Apesar do cenário positivo, o presidente da ACIA ressaltou a importância de não concentrar o turismo apenas no verão. Segundo ele, é fundamental investir na baixa temporada, com eventos e atividades ao longo do ano, a fim de fortalecer a economia, evitar a sobrecarga da infraestrutura e reduzir problemas recorrentes, como a falta de água, energia e mão de obra nos períodos de maior movimento.

Os proprietários de depósitos de água e de bebidas localizados na Rua Porto Alegre, um dos polos de bares e restaurantes da cidade, foram uníssonos: “Nunca vendemos tanto nesse período. Sabíamos que iria ficar mais cheio que nos últimos anos, por causa da programação na praia, mas não imaginávamos que seria tanto. Foi muito bom e esperamos que continue assim”.

APOSTA NA DESCENTRALIZAÇÃO

Para aprofundar o debate sobre cidades lotadas no Réveillon e os impactos da alta temporada, a rádio RCFM entrevistou, nesta terça-feira (6), os secretários de Turismo de Cabo Frio, Davi Barcelos, e de Búzios, Thomas Weber.
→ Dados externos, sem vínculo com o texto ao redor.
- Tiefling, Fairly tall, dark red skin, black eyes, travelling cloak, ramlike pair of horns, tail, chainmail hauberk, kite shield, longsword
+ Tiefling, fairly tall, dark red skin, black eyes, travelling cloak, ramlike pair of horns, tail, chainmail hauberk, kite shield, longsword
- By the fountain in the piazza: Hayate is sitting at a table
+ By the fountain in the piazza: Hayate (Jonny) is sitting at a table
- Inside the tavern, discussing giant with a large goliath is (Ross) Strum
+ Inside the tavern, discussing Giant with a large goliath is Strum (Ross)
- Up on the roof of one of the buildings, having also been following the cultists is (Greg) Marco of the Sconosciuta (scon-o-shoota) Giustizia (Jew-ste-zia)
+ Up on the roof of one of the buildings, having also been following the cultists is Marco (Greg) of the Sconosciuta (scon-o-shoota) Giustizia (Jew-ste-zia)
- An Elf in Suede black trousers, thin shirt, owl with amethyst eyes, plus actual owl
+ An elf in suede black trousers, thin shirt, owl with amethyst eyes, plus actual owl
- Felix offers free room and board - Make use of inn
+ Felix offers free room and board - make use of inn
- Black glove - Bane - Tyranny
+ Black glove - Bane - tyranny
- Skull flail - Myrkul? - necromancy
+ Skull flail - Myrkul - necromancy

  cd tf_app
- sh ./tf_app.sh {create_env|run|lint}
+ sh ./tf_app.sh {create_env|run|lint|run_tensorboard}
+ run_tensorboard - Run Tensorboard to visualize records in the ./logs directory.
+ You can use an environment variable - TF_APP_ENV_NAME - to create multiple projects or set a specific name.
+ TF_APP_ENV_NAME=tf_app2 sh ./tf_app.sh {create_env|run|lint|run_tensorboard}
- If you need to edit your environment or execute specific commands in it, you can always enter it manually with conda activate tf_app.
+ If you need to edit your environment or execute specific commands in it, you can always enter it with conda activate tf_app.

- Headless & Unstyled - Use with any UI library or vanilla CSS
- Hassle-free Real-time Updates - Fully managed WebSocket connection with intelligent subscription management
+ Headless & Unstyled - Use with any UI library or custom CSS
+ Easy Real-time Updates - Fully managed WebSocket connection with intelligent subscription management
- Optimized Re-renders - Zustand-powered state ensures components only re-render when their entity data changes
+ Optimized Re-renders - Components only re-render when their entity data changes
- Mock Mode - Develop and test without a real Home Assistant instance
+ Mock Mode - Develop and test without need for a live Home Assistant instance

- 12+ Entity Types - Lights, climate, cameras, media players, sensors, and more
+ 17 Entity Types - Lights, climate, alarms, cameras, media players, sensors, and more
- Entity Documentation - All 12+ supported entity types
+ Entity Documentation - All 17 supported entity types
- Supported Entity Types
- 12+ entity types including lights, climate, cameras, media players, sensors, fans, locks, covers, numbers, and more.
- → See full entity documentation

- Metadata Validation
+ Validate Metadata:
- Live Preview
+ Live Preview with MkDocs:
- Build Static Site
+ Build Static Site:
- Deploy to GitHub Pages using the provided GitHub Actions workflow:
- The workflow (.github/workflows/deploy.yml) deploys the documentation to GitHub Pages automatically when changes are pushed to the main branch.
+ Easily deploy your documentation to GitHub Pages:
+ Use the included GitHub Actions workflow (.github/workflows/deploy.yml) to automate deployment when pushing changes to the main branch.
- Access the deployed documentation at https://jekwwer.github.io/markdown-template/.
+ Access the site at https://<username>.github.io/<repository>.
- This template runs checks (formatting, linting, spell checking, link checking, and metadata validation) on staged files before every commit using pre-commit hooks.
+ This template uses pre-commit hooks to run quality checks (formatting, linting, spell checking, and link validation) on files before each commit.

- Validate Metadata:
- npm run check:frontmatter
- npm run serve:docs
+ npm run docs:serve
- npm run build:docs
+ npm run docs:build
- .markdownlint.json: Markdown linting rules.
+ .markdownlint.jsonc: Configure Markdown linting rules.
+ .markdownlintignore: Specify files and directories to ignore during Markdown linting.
Davi destacou que Cabo Frio e Búzios vivem realidades diferentes: “Enquanto Búzios possui características que facilitam o controle do fluxo, Cabo Frio tem várias entradas e praias extensas. Apostamos na descentralização para lidar com grandes aglomerações”. Ele citou a ampliação do número de praias com Bandeira Azul, incluindo Foguete e Pontal do Peró, para reduzir a superlotação. “A ideia é levar o desenvolvimento para as extremidades, permitindo receber mais visitantes sem comprometer a qualidade da experiência”, disse.

Apesar do planejamento, a virada do ano teve problemas de água e energia, e Davi afirmou que a prefeitura cobra providências: “Uma cidade boa para o turista precisa ser boa para quem mora nela”.

Thomas comentou sobre a pressão do grande volume de visitantes e defendeu a Taxa de Turismo Sustentável (TTS) como forma de reduzir impactos.